* WORK INSTRUCTIONS *
Once you find the line containing "[251,400,327,411] [50,416,89,427] data, but" in the data below, copy it and each following line exactly, up to and including the line containing "(84, 126) none", and nothing else.

* PROVIDED DATA *
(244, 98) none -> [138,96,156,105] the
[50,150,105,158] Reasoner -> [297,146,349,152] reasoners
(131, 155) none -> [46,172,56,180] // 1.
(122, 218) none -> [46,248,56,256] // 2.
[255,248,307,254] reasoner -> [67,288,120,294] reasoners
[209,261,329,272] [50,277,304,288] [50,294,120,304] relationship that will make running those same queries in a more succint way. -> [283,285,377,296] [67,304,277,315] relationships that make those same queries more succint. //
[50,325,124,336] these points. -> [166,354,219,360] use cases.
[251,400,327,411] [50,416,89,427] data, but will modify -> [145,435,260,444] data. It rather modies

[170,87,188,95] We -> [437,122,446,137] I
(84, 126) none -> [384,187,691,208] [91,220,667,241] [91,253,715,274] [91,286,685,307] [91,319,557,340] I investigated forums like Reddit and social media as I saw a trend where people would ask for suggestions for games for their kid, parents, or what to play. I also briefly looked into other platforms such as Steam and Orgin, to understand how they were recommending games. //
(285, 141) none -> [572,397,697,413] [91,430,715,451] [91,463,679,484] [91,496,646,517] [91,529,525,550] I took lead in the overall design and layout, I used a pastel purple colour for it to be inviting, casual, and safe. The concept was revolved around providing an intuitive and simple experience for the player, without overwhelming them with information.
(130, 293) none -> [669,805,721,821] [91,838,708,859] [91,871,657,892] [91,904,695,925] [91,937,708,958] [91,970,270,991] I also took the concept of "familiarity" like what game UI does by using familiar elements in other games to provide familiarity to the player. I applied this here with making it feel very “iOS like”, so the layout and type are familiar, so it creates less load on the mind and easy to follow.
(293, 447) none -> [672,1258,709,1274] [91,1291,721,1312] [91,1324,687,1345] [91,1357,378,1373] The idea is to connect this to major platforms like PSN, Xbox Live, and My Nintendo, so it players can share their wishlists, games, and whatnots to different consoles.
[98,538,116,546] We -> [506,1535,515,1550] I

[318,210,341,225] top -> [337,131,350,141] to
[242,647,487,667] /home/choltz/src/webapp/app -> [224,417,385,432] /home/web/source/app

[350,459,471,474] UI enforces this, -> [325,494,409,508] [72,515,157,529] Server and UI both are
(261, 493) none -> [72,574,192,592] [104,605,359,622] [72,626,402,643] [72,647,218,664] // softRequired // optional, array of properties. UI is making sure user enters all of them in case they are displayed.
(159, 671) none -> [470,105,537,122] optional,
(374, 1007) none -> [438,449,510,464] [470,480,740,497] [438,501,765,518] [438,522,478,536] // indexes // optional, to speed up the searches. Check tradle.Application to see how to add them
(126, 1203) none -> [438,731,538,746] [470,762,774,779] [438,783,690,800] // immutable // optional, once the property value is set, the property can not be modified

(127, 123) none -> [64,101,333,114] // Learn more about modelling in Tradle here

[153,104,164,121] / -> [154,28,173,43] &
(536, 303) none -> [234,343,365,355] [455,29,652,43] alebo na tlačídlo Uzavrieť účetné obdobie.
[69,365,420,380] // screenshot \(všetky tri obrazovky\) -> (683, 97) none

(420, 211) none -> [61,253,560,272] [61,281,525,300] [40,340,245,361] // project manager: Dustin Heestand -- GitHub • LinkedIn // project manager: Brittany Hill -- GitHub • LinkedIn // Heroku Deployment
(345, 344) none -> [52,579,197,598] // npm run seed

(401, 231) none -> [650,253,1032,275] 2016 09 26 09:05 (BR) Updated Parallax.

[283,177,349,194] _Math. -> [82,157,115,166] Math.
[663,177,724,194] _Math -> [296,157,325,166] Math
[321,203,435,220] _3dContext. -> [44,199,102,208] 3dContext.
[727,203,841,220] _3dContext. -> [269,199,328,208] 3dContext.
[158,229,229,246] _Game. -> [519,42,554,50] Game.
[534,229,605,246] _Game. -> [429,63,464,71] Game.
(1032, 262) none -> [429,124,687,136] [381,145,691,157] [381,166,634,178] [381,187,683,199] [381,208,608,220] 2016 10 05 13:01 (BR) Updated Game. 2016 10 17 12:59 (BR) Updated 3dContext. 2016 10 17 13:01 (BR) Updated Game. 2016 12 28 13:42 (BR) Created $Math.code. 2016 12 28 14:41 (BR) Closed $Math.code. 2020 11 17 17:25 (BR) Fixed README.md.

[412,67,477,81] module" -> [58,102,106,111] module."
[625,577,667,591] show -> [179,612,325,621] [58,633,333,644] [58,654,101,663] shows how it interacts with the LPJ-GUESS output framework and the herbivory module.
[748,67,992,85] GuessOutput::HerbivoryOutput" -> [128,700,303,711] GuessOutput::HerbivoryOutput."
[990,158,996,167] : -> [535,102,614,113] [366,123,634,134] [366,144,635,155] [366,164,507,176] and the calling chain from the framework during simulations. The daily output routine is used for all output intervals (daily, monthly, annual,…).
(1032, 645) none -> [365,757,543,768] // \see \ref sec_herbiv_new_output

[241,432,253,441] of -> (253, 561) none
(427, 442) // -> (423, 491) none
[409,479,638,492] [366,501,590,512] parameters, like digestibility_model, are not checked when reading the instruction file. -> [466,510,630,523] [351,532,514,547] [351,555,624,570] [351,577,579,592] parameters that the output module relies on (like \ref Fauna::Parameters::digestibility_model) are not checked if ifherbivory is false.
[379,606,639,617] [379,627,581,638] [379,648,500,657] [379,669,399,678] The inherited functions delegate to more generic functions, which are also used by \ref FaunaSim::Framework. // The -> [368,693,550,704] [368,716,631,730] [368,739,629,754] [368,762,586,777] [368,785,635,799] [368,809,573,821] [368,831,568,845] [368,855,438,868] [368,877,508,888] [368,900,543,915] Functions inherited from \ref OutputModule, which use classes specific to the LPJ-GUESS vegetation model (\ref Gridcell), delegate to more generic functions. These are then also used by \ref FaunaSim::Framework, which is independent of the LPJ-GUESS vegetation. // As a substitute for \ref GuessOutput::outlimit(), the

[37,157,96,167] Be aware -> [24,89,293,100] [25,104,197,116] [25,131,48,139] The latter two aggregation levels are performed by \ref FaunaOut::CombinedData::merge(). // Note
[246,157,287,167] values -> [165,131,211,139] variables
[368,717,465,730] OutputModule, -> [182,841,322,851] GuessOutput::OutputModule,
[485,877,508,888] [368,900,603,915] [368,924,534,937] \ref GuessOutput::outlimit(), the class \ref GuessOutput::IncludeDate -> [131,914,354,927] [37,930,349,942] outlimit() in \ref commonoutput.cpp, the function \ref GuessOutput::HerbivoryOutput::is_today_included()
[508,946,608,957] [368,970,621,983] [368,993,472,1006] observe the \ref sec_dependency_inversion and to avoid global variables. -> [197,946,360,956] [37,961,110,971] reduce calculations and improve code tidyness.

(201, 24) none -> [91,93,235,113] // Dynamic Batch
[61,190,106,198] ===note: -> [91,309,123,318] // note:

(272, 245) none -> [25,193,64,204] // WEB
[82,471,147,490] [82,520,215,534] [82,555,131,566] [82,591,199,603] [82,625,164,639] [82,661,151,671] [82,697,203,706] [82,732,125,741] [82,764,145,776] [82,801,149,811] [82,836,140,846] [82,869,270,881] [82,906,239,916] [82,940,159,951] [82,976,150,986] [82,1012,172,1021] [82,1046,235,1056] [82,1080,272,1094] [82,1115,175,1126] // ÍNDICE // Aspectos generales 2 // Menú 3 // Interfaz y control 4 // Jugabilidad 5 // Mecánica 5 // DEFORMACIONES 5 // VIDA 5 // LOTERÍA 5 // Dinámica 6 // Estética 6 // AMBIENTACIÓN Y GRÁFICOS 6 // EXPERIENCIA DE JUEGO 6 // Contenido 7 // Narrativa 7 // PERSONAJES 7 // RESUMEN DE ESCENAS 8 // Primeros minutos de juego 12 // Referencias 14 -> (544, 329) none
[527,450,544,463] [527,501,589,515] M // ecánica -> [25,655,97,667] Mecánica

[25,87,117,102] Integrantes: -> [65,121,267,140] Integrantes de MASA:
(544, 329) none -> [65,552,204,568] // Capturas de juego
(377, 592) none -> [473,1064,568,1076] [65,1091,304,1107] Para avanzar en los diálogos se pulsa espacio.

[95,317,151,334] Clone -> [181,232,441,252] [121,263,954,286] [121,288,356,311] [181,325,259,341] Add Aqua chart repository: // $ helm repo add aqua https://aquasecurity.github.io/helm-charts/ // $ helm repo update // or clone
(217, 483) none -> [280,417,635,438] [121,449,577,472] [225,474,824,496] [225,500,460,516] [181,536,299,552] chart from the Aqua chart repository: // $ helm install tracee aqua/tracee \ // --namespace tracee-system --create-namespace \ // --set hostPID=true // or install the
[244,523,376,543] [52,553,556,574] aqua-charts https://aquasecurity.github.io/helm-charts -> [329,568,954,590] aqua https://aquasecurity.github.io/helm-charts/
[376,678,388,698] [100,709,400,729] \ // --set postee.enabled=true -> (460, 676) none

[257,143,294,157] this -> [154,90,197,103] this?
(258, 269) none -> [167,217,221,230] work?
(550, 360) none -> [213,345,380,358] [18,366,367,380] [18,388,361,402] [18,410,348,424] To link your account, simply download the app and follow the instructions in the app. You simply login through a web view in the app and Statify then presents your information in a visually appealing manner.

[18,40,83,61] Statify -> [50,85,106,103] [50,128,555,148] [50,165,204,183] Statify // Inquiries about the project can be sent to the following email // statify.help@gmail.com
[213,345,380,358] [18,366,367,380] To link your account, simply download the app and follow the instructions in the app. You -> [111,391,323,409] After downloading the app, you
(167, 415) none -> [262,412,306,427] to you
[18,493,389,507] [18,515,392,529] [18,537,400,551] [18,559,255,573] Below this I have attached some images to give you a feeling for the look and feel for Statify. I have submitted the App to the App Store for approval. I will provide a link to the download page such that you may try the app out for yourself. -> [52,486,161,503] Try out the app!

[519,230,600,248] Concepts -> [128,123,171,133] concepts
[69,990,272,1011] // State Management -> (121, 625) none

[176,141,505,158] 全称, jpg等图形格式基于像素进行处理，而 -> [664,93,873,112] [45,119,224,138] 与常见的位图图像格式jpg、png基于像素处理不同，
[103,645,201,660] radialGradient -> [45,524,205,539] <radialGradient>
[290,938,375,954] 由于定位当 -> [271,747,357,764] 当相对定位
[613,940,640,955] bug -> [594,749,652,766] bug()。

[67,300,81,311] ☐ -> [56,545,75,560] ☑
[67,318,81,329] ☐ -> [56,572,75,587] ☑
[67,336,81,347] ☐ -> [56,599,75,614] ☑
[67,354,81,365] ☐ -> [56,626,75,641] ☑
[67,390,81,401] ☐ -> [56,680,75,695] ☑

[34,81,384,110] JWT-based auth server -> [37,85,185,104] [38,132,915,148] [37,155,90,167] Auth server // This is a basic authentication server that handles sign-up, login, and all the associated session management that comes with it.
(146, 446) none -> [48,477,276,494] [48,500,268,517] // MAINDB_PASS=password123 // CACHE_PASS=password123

* ANSWER FOR THE TASK *
[251,400,327,411] [50,416,89,427] data, but will modify -> [145,435,260,444] data. It rather modies

[170,87,188,95] We -> [437,122,446,137] I
(84, 126) none -> [384,187,691,208] [91,220,667,241] [91,253,715,274] [91,286,685,307] [91,319,557,340] I investigated forums like Reddit and social media as I saw a trend where people would ask for suggestions for games for their kid, parents, or what to play. I also briefly looked into other platforms such as Steam and Orgin, to understand how they were recommending games. //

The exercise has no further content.